The finale sticks one more spanner in the works: enemies who are also travelers. After all, if there are people who go back in time to follow the instructions of The Director without question, there are bound to be people who go back in time to try and undermine The Director. One teenager, Charlotte, turns out to be one of them, a member of “The Faction”, leading to a string of brutal fist fights that work not only on a visceral level, but also on a conceptual one: where Travelers could have stuck with a surface-level piece of lightweight entertainment, the show dives right into its premise with real thought and depth. At first, the enemy was the future. Then, it was the hosts in the present. By the end, it becomes other travelers.

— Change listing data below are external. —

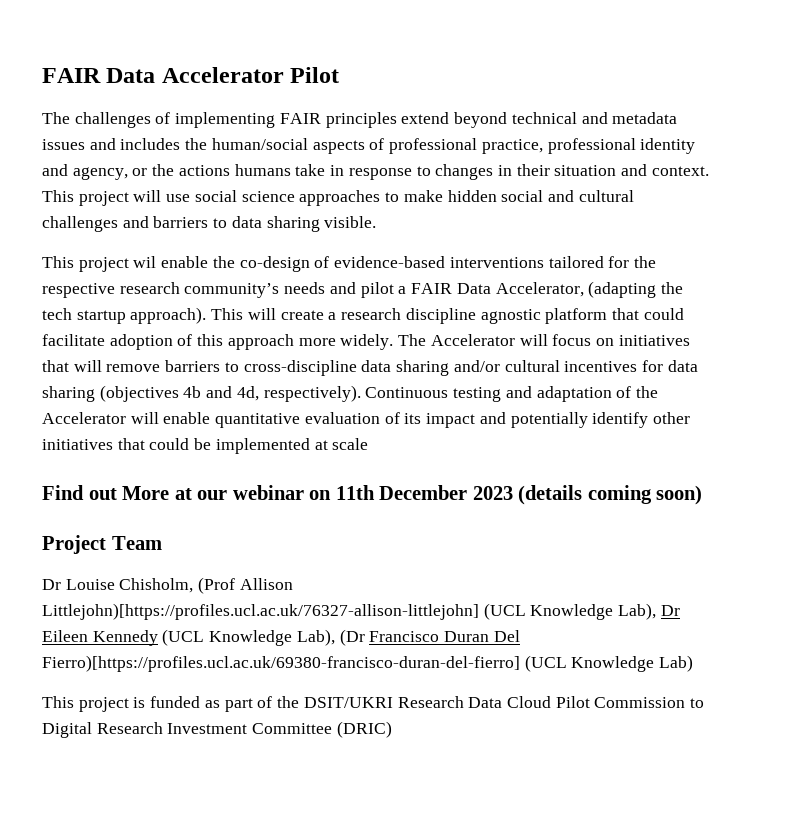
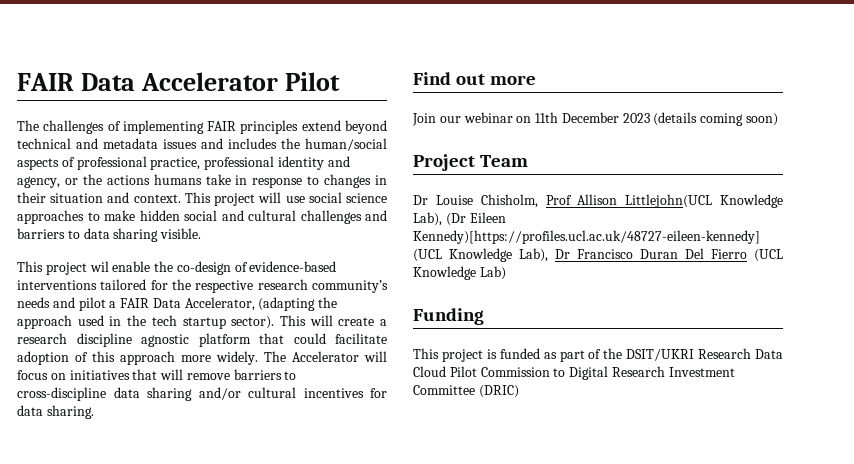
- This project wil enable the co-design of evidence-based interventions tailored for the respective research community’s needs and pilot a FAIR Data Accelerator, (adapting the tech startup approach).
+ This project wil enable the co-design of evidence-based interventions tailored for the respective research community’s needs and pilot a FAIR Data Accelerator, (adapting the approach used in the tech startup sector).
- The Accelerator will focus on initiatives that will remove barriers to cross-discipline data sharing and/or cultural incentives for data sharing (objectives 4b and 4d, respectively). Continuous testing and adaptation of the Accelerator will enable quantitative evaluation of its impact and potentially identify other initiatives that could be implemented at scale
+ The Accelerator will focus on initiatives that will remove barriers to cross-discipline data sharing and/or cultural incentives for data sharing.
- Find out More at our webinar on 11th December 2023 (details coming soon)
+ Find out more
+ Join our webinar on 11th December 2023 (details coming soon)
- Dr Louise Chisholm, (Prof Allison Littlejohn)[https://profiles.ucl.ac.uk/76327-allison-littlejohn] (UCL Knowledge Lab), Dr Eileen Kennedy (UCL Knowledge Lab), (Dr Francisco Duran Del Fierro)[https://profiles.ucl.ac.uk/69380-francisco-duran-del-fierro] (UCL Knowledge Lab)
+ Dr Louise Chisholm, Prof Allison Littlejohn(UCL Knowledge Lab), (Dr Eileen Kennedy)[https://profiles.ucl.ac.uk/48727-eileen-kennedy] (UCL Knowledge Lab), Dr Francisco Duran Del Fierro (UCL Knowledge Lab)
+ Funding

The final twist – that The Director isn’t a person, but a giant computer calculating how to save the world using algorithms – is all the series needs to leave us clamouring for a second season. Grace’s mission, we learn, is to reboot The Director into a safe new mainframe built inside a remote farmhouse, where all our travelers hole up. But as instructions from “The Director” keep appearing for them to kill each other, it soon becomes clear that nobody knows who’s in control and who’s on the right side of fate. Up pops Officer Boyd, once a handy ally of MacLaren, now ordered to kill people. And up pops Ellis, the farm owner, with a shotgun, who tries to shoot Grace, but the bullet ends up going through her and hitting Trevor. In a perfect bit of timing, that’s when MacLaren’s fellow FBI agent, Forbes, storms the born with his own back-up.
Intelligent, ambitious and well executed enough to pull its ideas off, Travelers is a fantastic piece of sci-fi that just keeps getting better. How are the travelers all going to get out of this? Like the characters, we haven’t the foggiest. But we’d give our right arm to have a time machine and find out.
Travelers Season 1 is available on Netflix UK, as part of an £9.99 monthly subscription.